BONE, SPIRITNEWS.COM.- Pangdam XIV/Hasanuddin Mayjen TNI Bangun Nawoko didampingi Ketua Persit KCK Daerah XIV/Hasanuddin Ny. Renny Bangun Nawoko, melaksanakan Kunjungan Kerja (Kunker) di Batalyon Armed 21/Kawali, yang disambut oleh Komandan Batalyon (Danyon) Armed 21/Kawali Letkol Arm Rianto Hartomo, S.Sos., M.I.P., serta dihadiri prajurit dan anggota Persit KCk Cabang LIV Yon Armed 21, bertempat di Aula Mako Armed 21/Kawali, Jl. Poros Leppangeng, Watampone, Bulu Allaporenge, Kec. Bengo, Kab. Bone., Pada Hari Kamis, Tanggal 20/8/2026.
Dalam pengarahannya, Pangdam menegaskan bahwa setiap pencapaian dan prestasi tidak lahir secara instan, melainkan melalui proses panjang yang diwarnai kerja keras, keringat, bahkan pengorbanan.
“Setiap pencapaian adalah buah dari rasa sakit, peluh dan air mata. Setiap prestasi adalah hasil dari kerja kolaborasi, hingga kita bisa menikmati rasa syukur dari setiap kisah,” tegasnya.
Pangdam juga menekankan pentingnya latihan bagi prajurit kecabangan teknis, khususnya satuan Armed.
Menurutnya, latihan bukanlah beban, melainkan kebutuhan mutlak untuk meningkatkan kemampuan sekaligus memastikan kesiapan dalam melaksanakan tugas.
“Tidak melaksanakan latihan tidak bisa mendukung tugas pokok, justru akan membahayakan bagi lingkungan dan pasukannya.
Makanya, kecabangan teknis kalian seharusnya mempunyai hasrat untuk berlatih. Jadikan latihan sebagai kebutuhan, bukan beban,” ujarnya.
Lebih lanjut, Pangdam mengingatkan seluruh prajurit agar mampu menjadi teladan sekaligus motivator di lingkungan satuan maupun masyarakat.

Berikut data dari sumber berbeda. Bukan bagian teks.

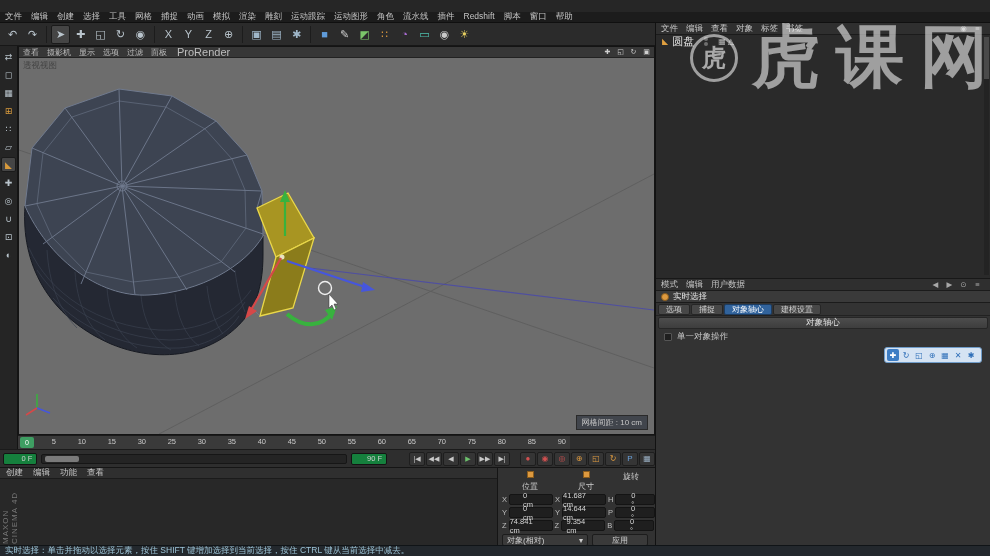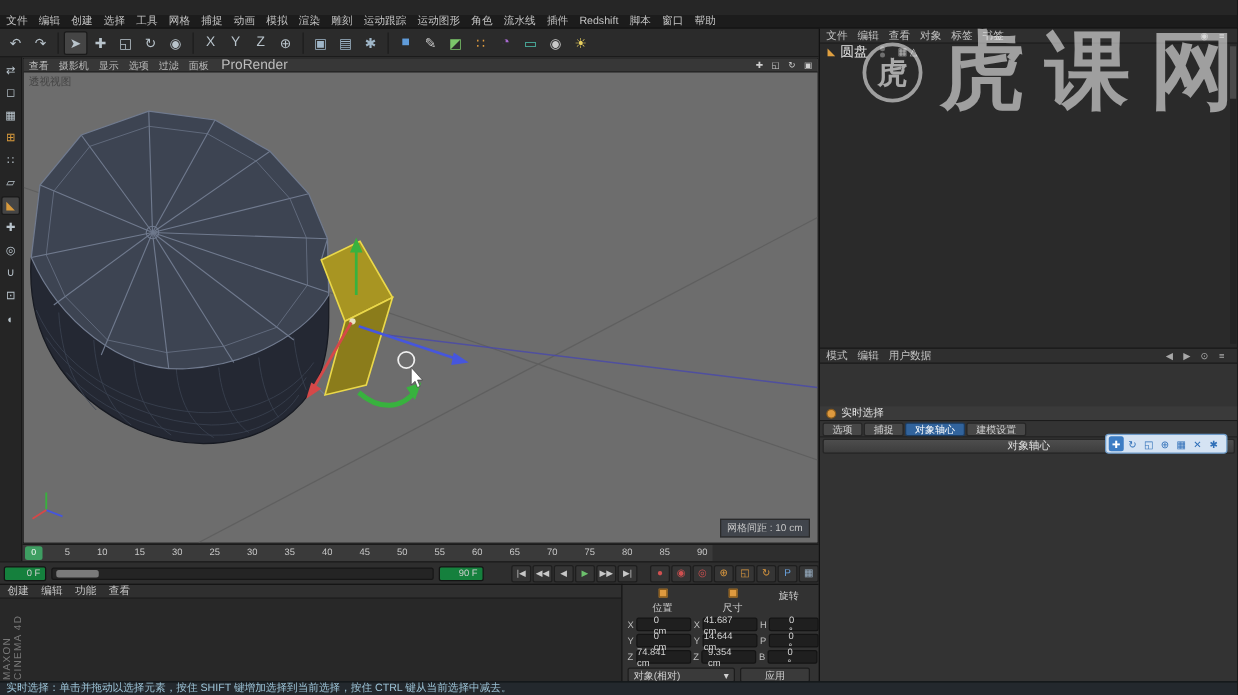--- a/index.html
+++ b/index.html
@@ -98,7 +98,7 @@
   .o-tags{font-size:8px;color:#b9b9b9;margin-left:6px;letter-spacing:2px;}
   #om-scroll{position:absolute;right:1px;top:2px;width:5px;height:238px;background:#232323;}
   #om-scroll i{display:block;width:5px;height:42px;background:#4a4a4a;}
-  #am-tool{height:12px;background:#3a3a3a;border-bottom:1px solid #1b1b1b;display:flex;align-items:center;gap:4px;padding-left:5px;margin-top:34px;}
+  #am-tool{height:12px;background:#3a3a3a;border-bottom:1px solid #1b1b1b;display:flex;align-items:center;gap:4px;padding-left:5px;}
   #am-tool-icon{width:8px;height:8px;border-radius:50%;background:#de9a3f;border:1px solid #8a5c1d;}
   #am-tool .tname{font-size:8.5px;color:#e0e0e0;}
   #am-tabs{height:13px;display:flex;gap:1px;padding:1px 2px;background:#333;border-bottom:1px solid #222;}

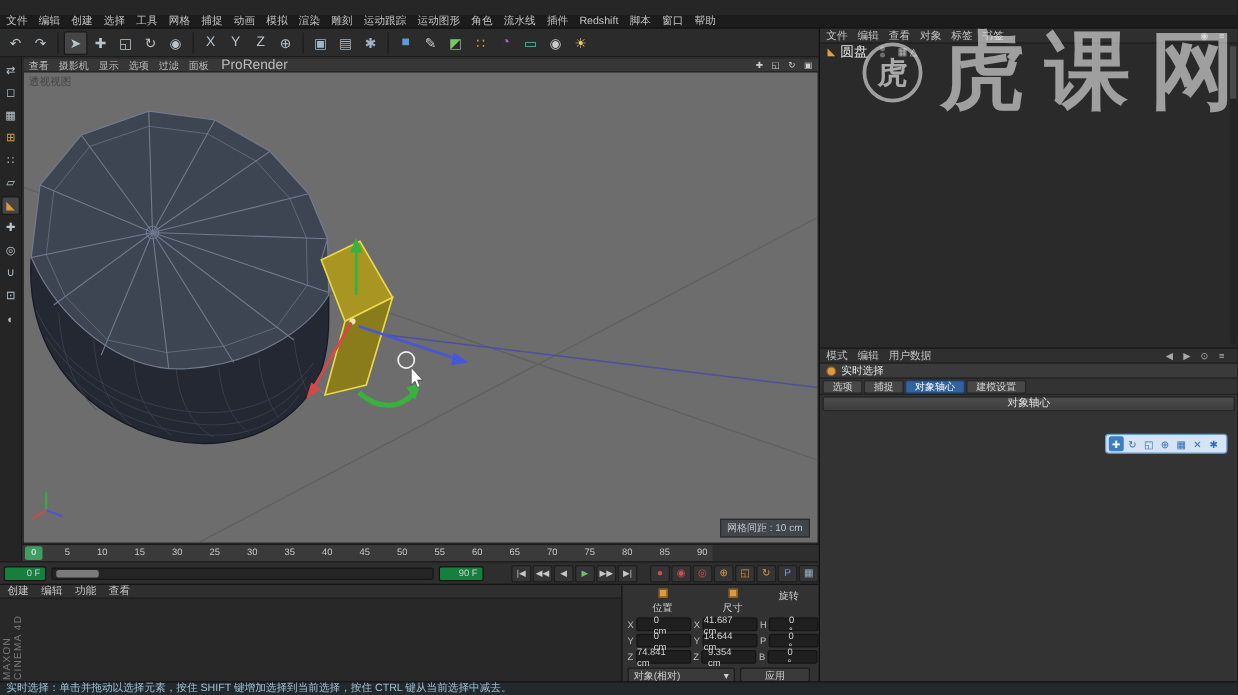--- a/index.html
+++ b/index.html
@@ -595,6 +595,10 @@
         </span>
       </div>
     <div id="am-section">对象轴心</div>
+    <div id="am-row">
+      <span id="am-check"></span>
+      <span>单一对象操作</span>
+    </div>
   </div>
 
   <div id="axis-palette">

Ia menegaskan bahwa setiap individu memiliki peran penting dalam keberhasilan organisasi sehingga tidak boleh ada tindakan maupun ucapan yang merendahkan harkat dan martabat sesama.
“Dimanapun saya bertugas, saya selalu berprinsip bahwa setiap individu adalah orang penting. Tidak ada lagi kata-kata yang merendahkan harkat dan martabat orang lain, tetapi berilah sebutan-sebutan yang terbaik,” pesannya.
Pangdam juga mendorong satuan untuk memiliki program-program kreatif di luar program Angkatan Darat yang mampu membawa perubahan positif.
“Saya berharap kalian punya program. Intinya, program itu harus bisa merubah satuan dari yang kurang baik menjadi lebih baik,” pungkasnya.(Rusli).